Economie | Chez Autoroutes du Maroc, la dette file plus vite que les voitures

Les bénéfices ont-ils pris la bretelle de sortie ?

Sur les autoroutes, on ne bat pas seulement des records de vitesse : on pulvérise aussi des records d’endettement. Avec près de 40 milliards de dirhams au compteur, la Société nationale des autoroutes du Maroc (ADM) roule à tombeau ouvert… mais vers le mur. Certes, la dette a baissé de 4 % en 2024, mais à ce niveau, c’est comme enlever une vis à un pont suspendu : ça ne change pas grand-chose à la gravité de la situation.

Côté bénéfices, c’est la sortie de route. Le résultat net a chuté de 44 % en un an, pour plafonner à 730 millions de dirhams. Un effondrement qualifié de « dramatique » par les experts, qui rappellent que même les fluctuations du taux de change semblent mieux maîtriser la trajectoire que la direction d’ADM.

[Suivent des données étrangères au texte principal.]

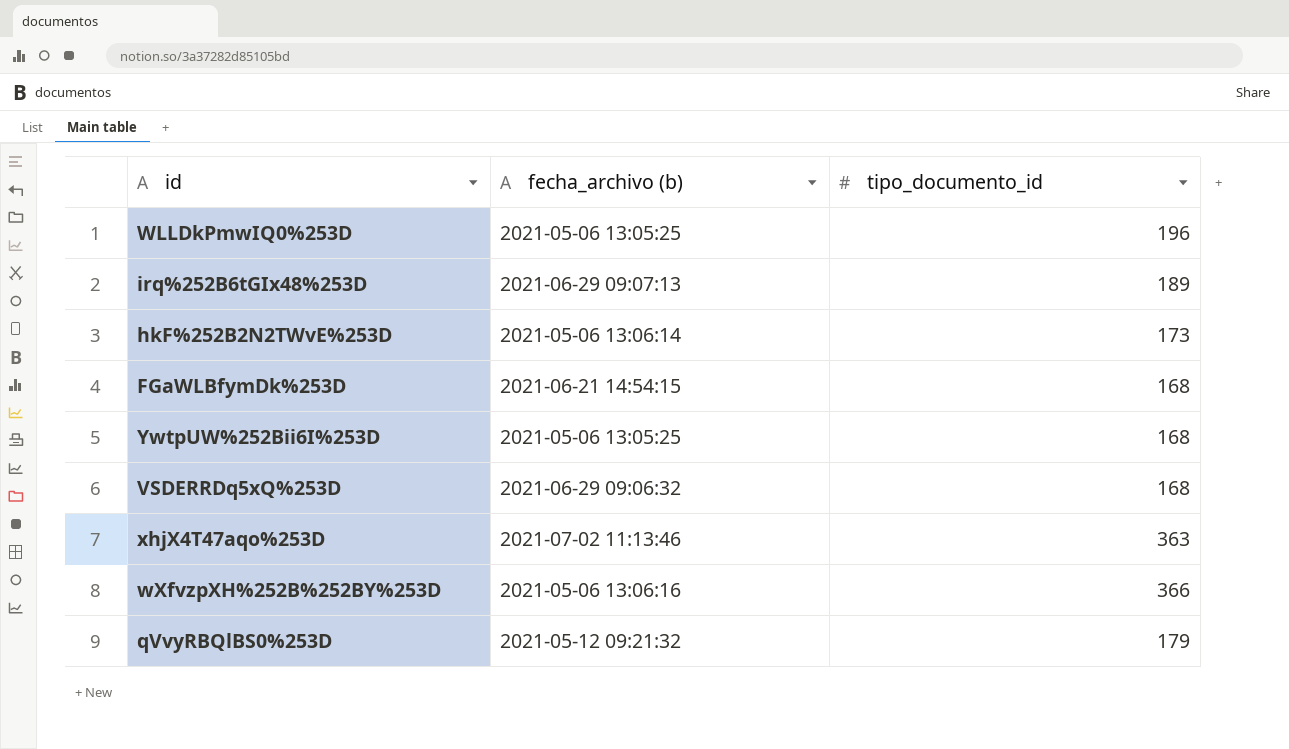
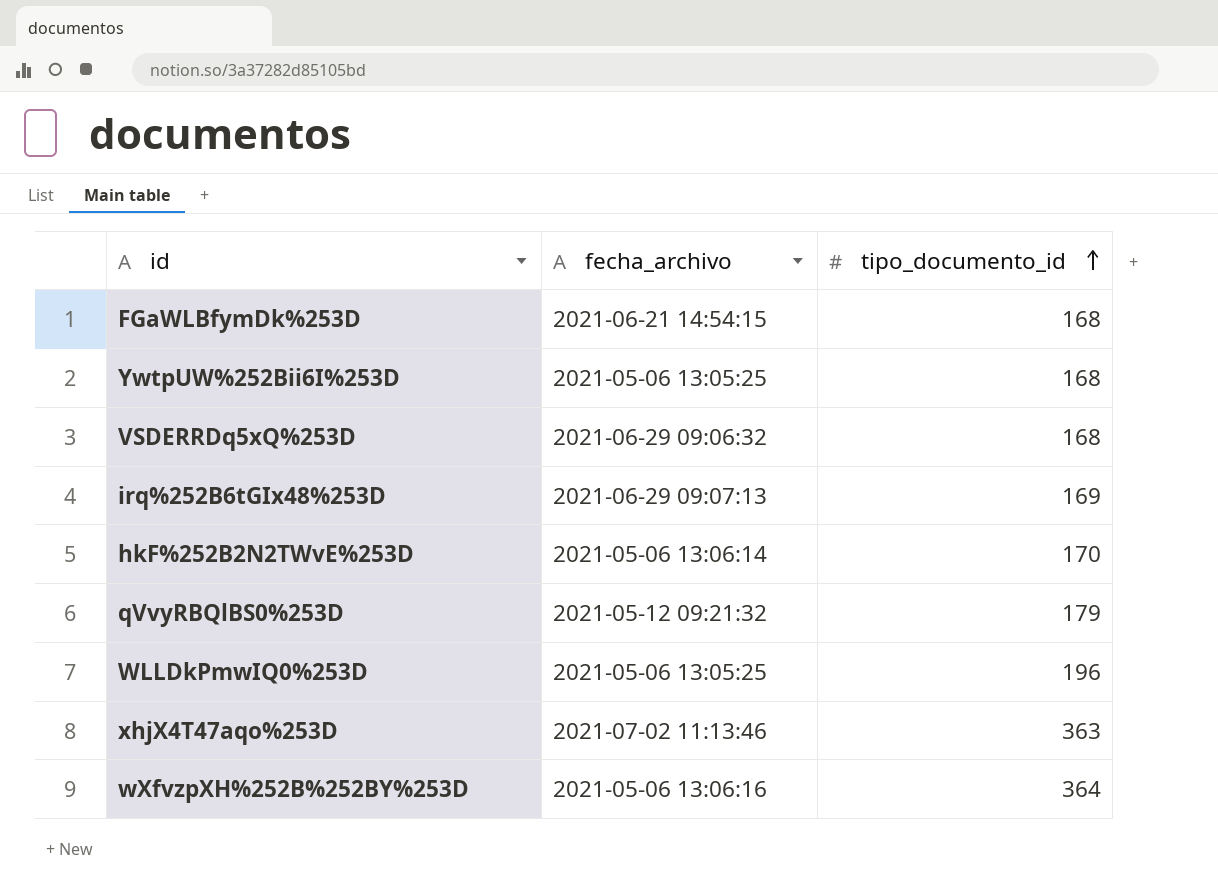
row order: none -> tipo_documento_id ascending
column name: fecha_archivo (b) -> fecha_archivo
irq%252B6tGIx48%253D | tipo_documento_id: 189 -> 169
hkF%252B2N2TWvE%253D | tipo_documento_id: 173 -> 170
wXfvzpXH%252B%252BY%253D | tipo_documento_id: 366 -> 364

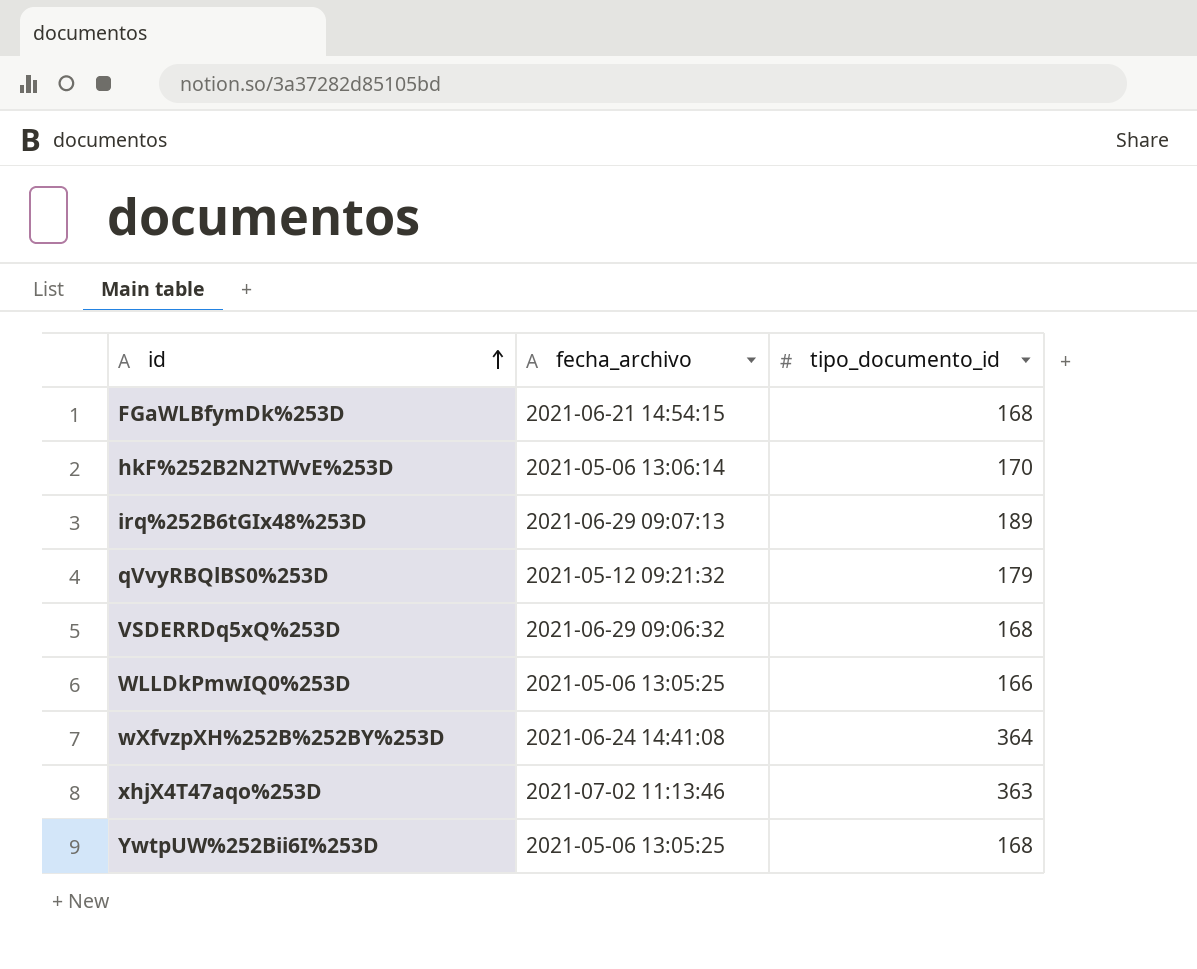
row order: tipo_documento_id ascending -> id ascending
irq%252B6tGIx48%253D | tipo_documento_id: 169 -> 189
WLLDkPmwIQ0%253D | tipo_documento_id: 196 -> 166
wXfvzpXH%252B%252BY%253D | fecha_archivo: 2021-05-06 13:06:16 -> 2021-06-24 14:41:08

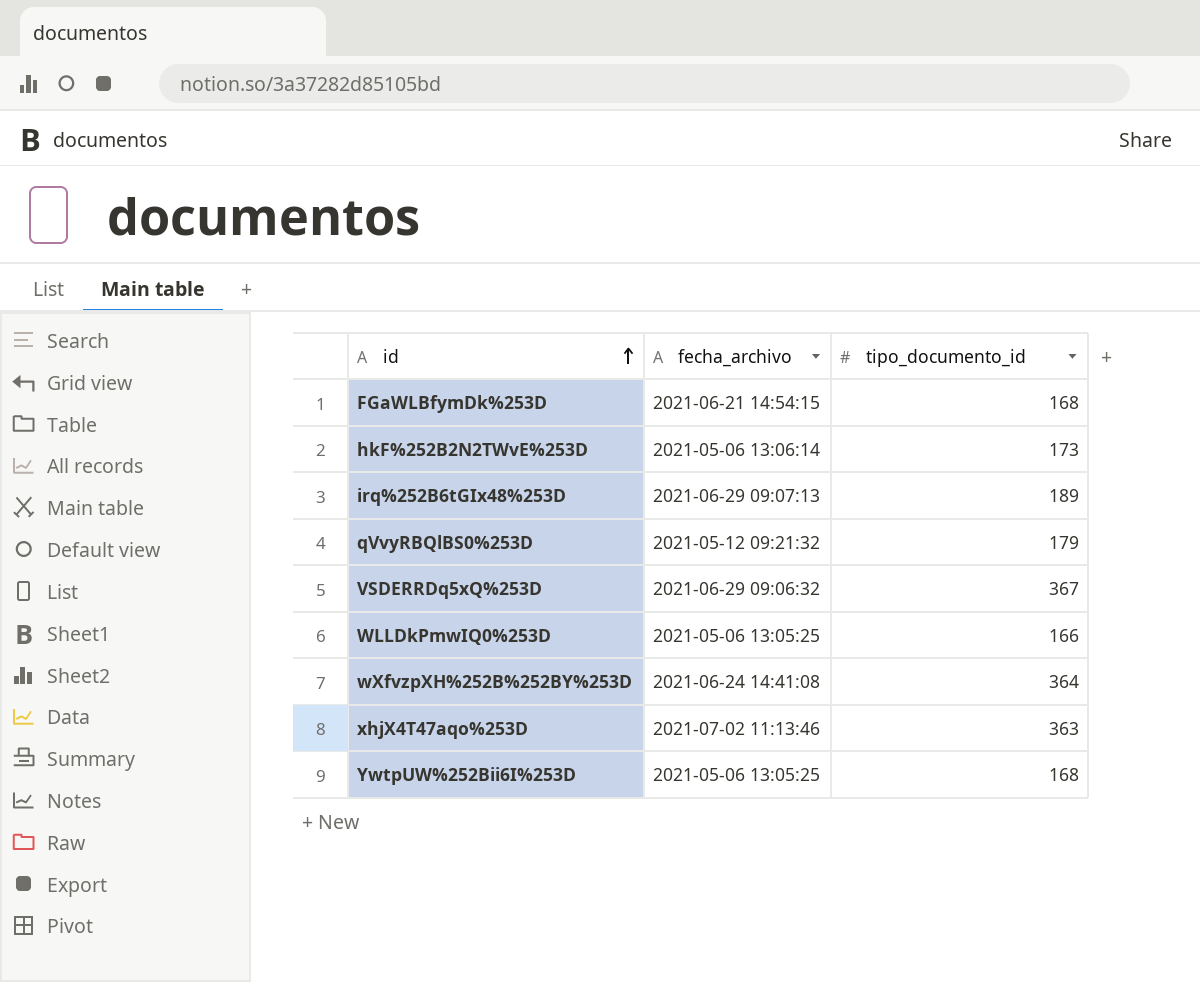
hkF%252B2N2TWvE%253D | tipo_documento_id: 170 -> 173
VSDERRDq5xQ%253D | tipo_documento_id: 168 -> 367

Le modèle économique, lui, ressemble à une aire de repos désertée : beaucoup d’espace, peu de vie. Après des années d’expansion ambitieuse — traduisez : construire à crédit —, ADM découvre que les dettes, elles, ne connaissent pas de péage. Sans réformes structurelles, la société risque de ne plus pouvoir entretenir ses routes… sauf peut-être celles qui mènent tout droit au surendettement.

Bref, longtemps présentées comme un symbole de modernisation, les autoroutes marocaines sont devenues un symbole de dette. À ce rythme, ADM pourrait bientôt inaugurer la première autoroute… vers la faillite.